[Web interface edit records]
BEGIN

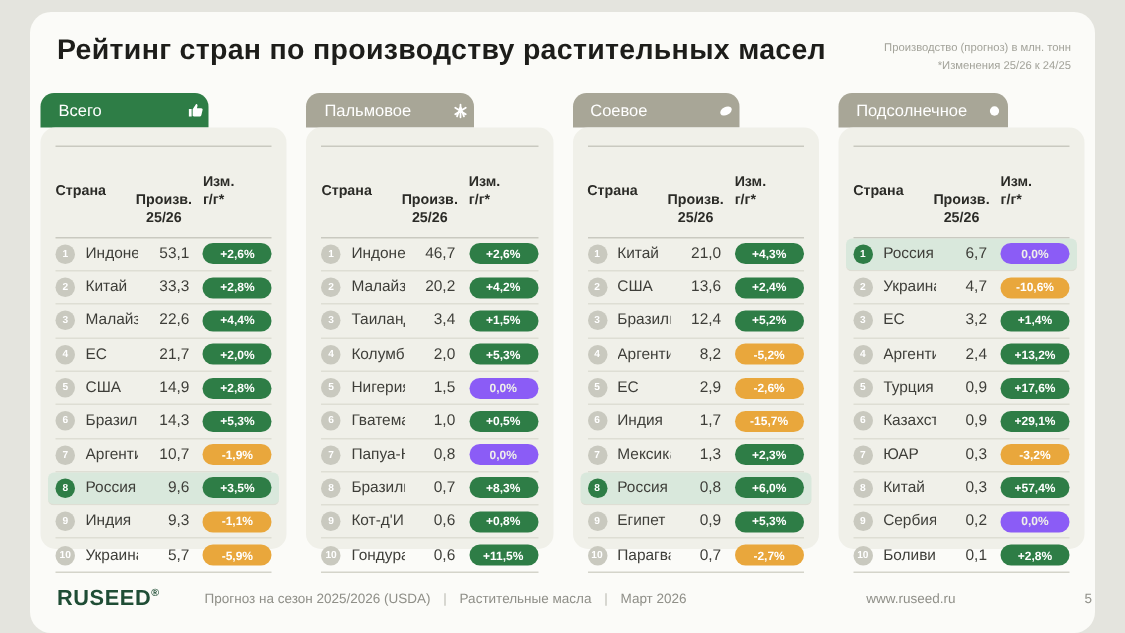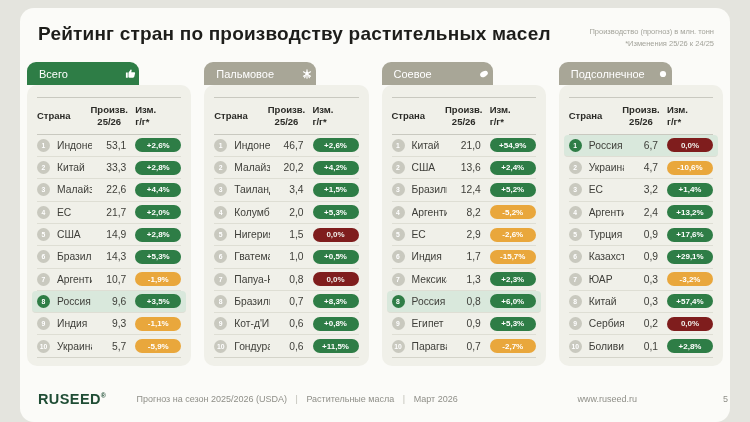"Произв." .col-value { margin-top: none -> 24px }
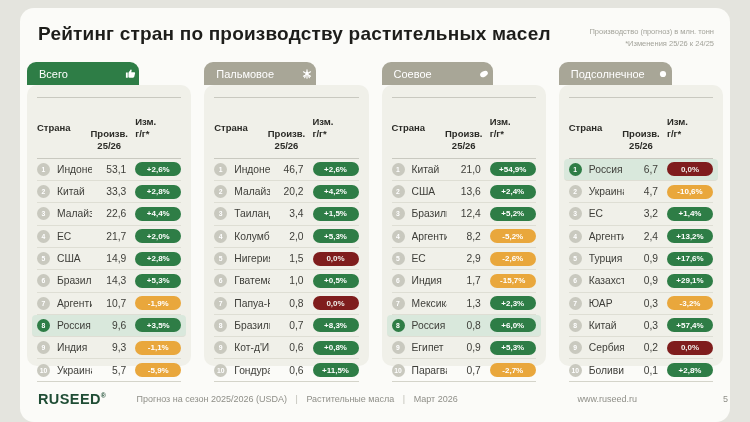"+54,9%" span.badge { text: +54,9% -> +4,3% }
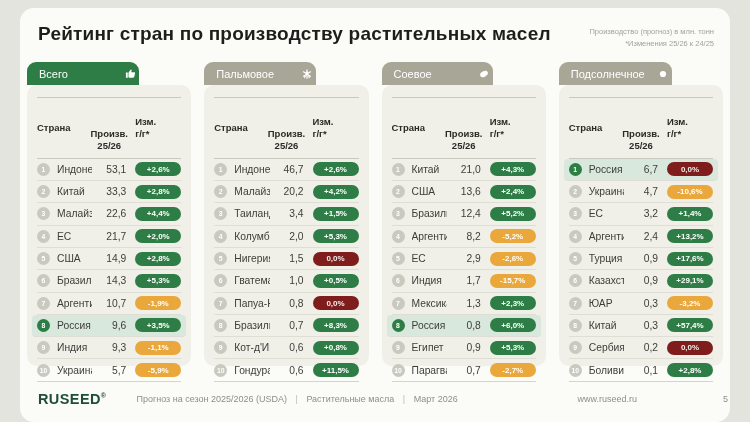"0,0%" .badge.zero { background: #7f1d1d -> #8b5cf6 }
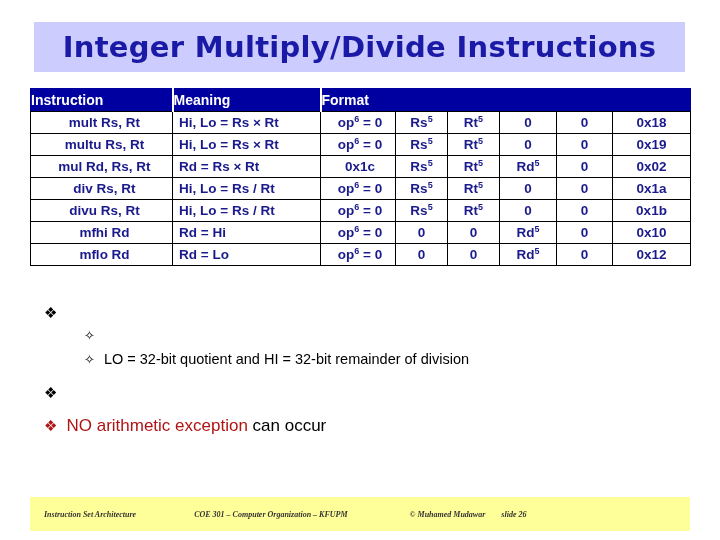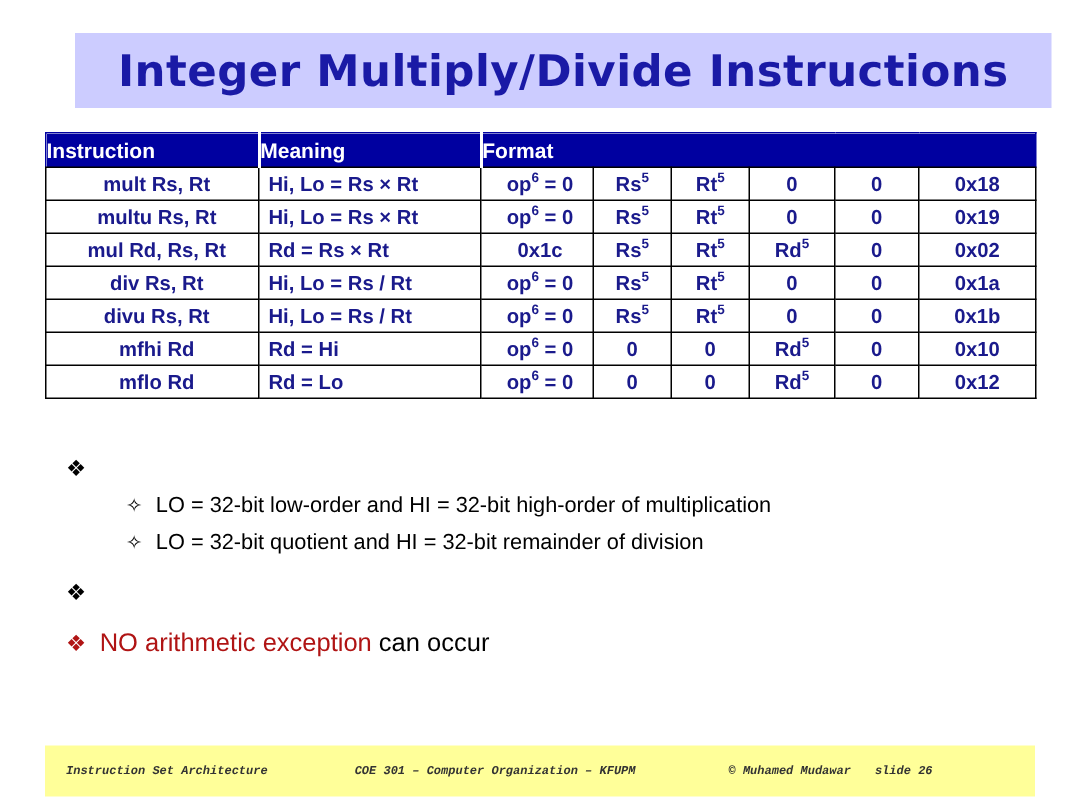"Integer Multiply/Divide Instructions" #title-banner { margin-left: 16px -> none }
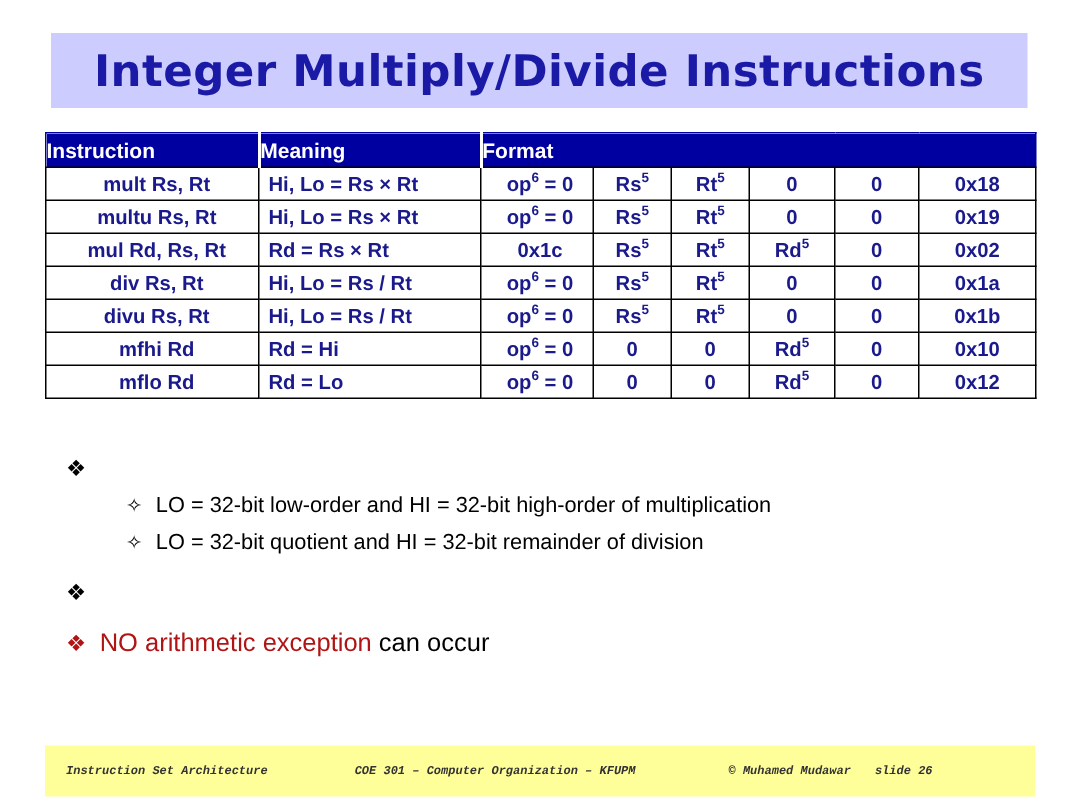"LO = 32-bit low-order and" span { html: <span>LO = 32-bit low-order and HI = 32-bit high-order of multiplication</span> -> none }
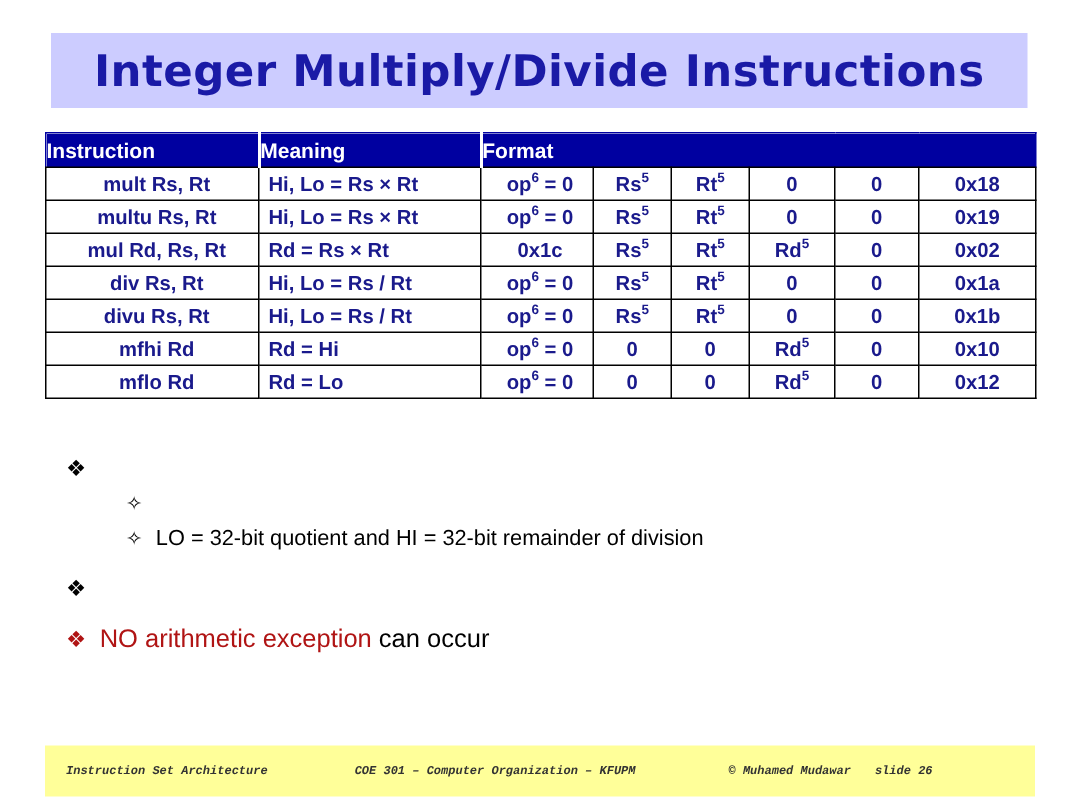"Instruction Set Architecture" .foot-txt { font-family: Liberation Mono, monospace -> Liberation Serif, serif }
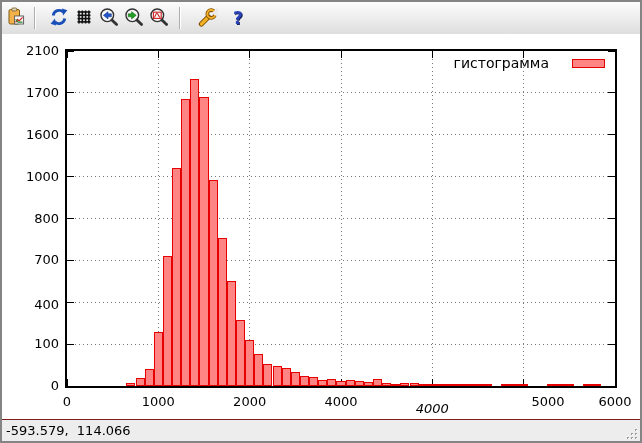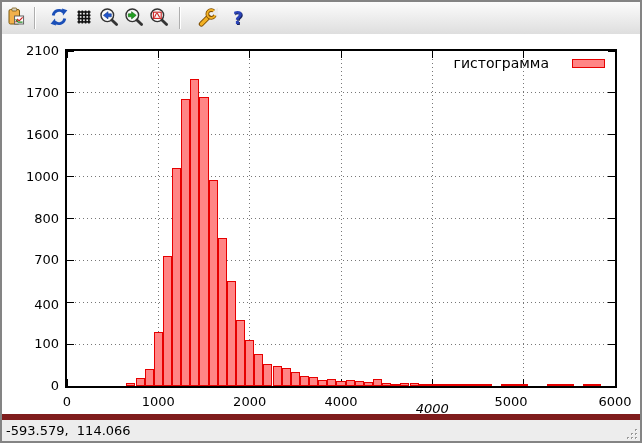"5000" div.xlabel { left: 411px -> 448px }
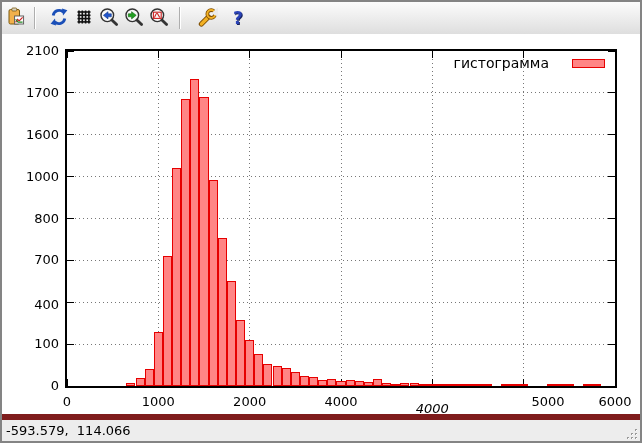"-593.579, 114.066" .statusbar { border-top: 6px solid #7f1d1d -> 1px solid #7f1d1d }
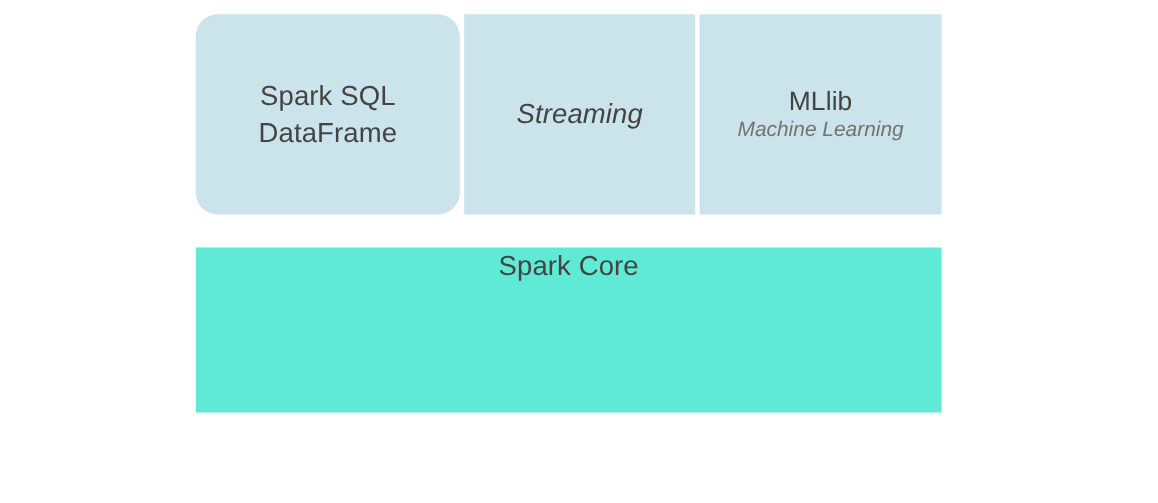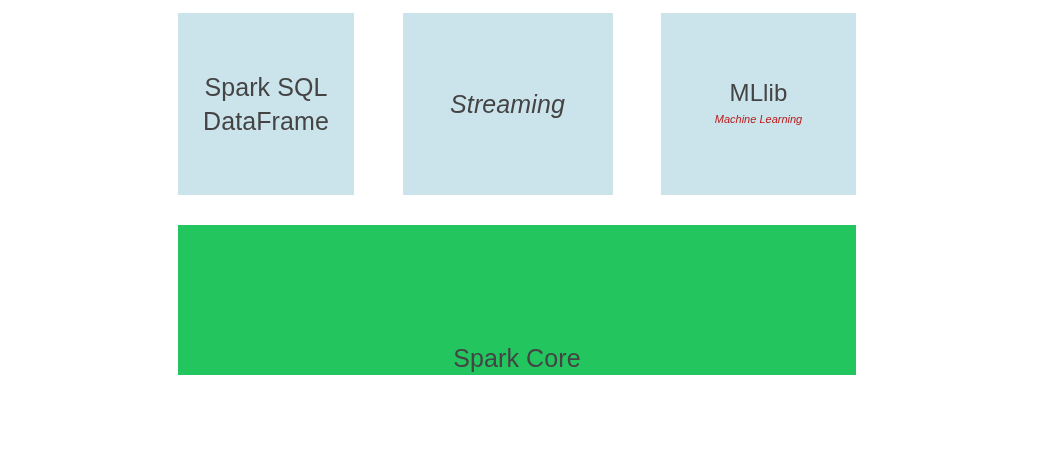"Spark SQL" .box-sql { border-radius: none -> 20px; width: 176px -> 240px }
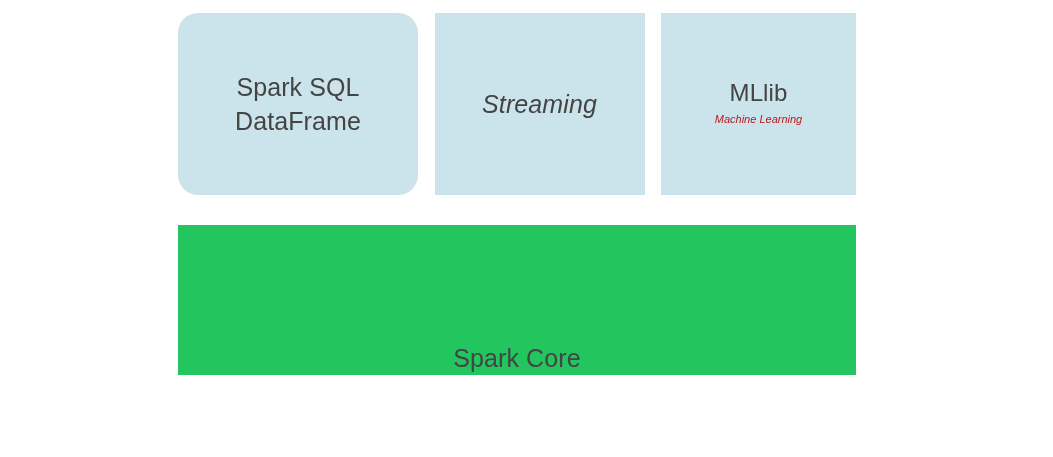"MLlib" .box-mllib { width: 195px -> 220px }
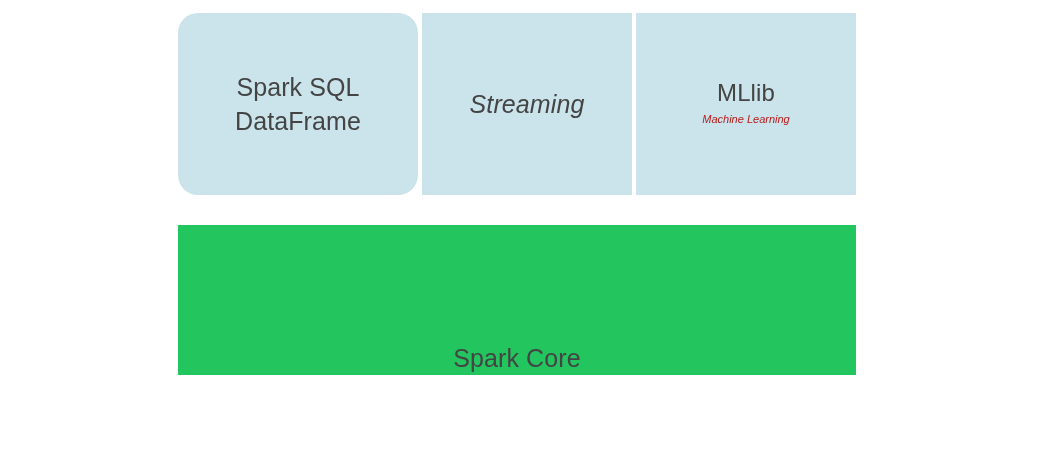"Machine Learning" .comp-subtitle { color: #b91c1c -> #737373; font-size: 11px -> 19px }
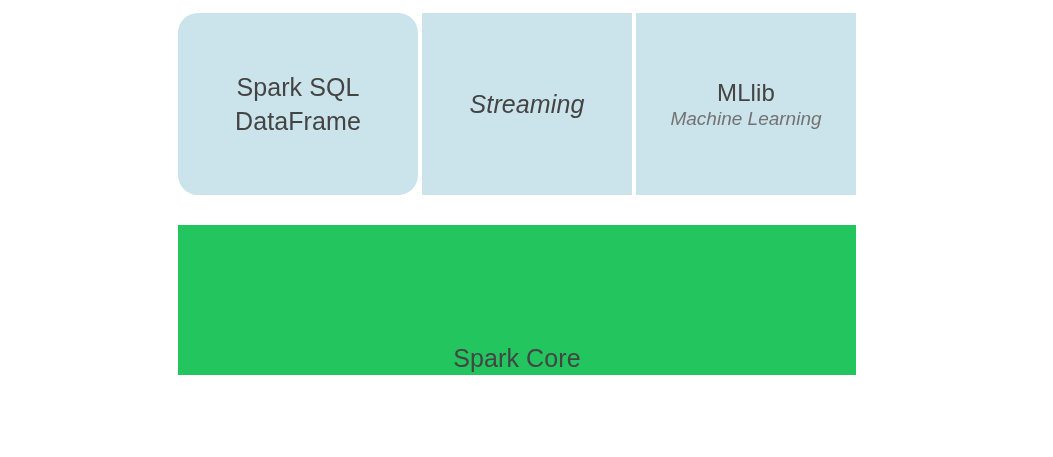"Spark Core" .core-bar { align-items: flex-end -> flex-start; background: #22c55e -> #5eead4 }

END

## WHAT TO WORK ON
Print the records again exactly, pictures excluded.

## ANSWER BOX
"Произв." .col-value { margin-top: none -> 24px }
"+54,9%" span.badge { text: +54,9% -> +4,3% }
"0,0%" .badge.zero { background: #7f1d1d -> #8b5cf6 }
"Integer Multiply/Divide Instructions" #title-banner { margin-left: 16px -> none }
"LO = 32-bit low-order and" span { html: <span>LO = 32-bit low-order and HI = 32-bit high-order of multiplication</span> -> none }
"Instruction Set Architecture" .foot-txt { font-family: Liberation Mono, monospace -> Liberation Serif, serif }
"5000" div.xlabel { left: 411px -> 448px }
"-593.579, 114.066" .statusbar { border-top: 6px solid #7f1d1d -> 1px solid #7f1d1d }
"Spark SQL" .box-sql { border-radius: none -> 20px; width: 176px -> 240px }
"MLlib" .box-mllib { width: 195px -> 220px }
"Machine Learning" .comp-subtitle { color: #b91c1c -> #737373; font-size: 11px -> 19px }
"Spark Core" .core-bar { align-items: flex-end -> flex-start; background: #22c55e -> #5eead4 }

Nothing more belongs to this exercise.